▸ **WORK INSTRUCTION**
Begin at the line containing "These elements demand" in the entries below and end at the line containing "- Mann once"; transcribe that range exactly and nothing outside it.

▸ **Source data**
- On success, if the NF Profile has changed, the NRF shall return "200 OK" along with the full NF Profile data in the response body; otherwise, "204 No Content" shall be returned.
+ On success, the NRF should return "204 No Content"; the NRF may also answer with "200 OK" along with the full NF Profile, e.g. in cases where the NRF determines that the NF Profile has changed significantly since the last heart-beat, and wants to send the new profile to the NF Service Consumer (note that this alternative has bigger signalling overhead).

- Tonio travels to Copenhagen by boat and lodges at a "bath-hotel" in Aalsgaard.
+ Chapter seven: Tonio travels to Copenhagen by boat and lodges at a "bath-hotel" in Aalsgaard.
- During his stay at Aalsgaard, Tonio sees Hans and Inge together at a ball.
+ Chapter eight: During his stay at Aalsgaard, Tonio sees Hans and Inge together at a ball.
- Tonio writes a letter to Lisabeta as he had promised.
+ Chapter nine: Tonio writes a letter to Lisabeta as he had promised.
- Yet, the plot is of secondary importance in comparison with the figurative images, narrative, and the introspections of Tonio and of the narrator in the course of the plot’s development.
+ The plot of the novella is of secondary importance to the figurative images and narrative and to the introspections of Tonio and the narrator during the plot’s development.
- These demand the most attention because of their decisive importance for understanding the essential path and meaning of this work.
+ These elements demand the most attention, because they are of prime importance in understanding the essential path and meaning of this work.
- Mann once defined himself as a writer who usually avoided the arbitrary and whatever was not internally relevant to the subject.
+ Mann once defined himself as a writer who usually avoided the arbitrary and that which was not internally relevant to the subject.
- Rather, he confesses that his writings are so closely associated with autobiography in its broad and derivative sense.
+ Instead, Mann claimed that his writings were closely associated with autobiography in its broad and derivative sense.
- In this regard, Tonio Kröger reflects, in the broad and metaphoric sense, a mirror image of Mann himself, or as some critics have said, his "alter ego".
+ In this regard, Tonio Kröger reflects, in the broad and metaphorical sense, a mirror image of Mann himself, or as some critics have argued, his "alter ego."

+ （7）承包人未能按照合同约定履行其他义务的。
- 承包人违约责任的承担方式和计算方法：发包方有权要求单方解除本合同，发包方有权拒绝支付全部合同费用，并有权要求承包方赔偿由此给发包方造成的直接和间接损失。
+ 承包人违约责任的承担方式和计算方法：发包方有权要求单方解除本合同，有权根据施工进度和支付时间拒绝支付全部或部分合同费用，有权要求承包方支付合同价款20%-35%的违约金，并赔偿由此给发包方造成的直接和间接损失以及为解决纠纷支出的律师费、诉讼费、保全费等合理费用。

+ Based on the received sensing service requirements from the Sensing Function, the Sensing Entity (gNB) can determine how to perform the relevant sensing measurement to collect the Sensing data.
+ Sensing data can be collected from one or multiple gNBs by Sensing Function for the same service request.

▸ **FINAL ANSWER**
+ These elements demand the most attention, because they are of prime importance in understanding the essential path and meaning of this work.
- Mann once defined himself as a writer who usually avoided the arbitrary and whatever was not internally relevant to the subject.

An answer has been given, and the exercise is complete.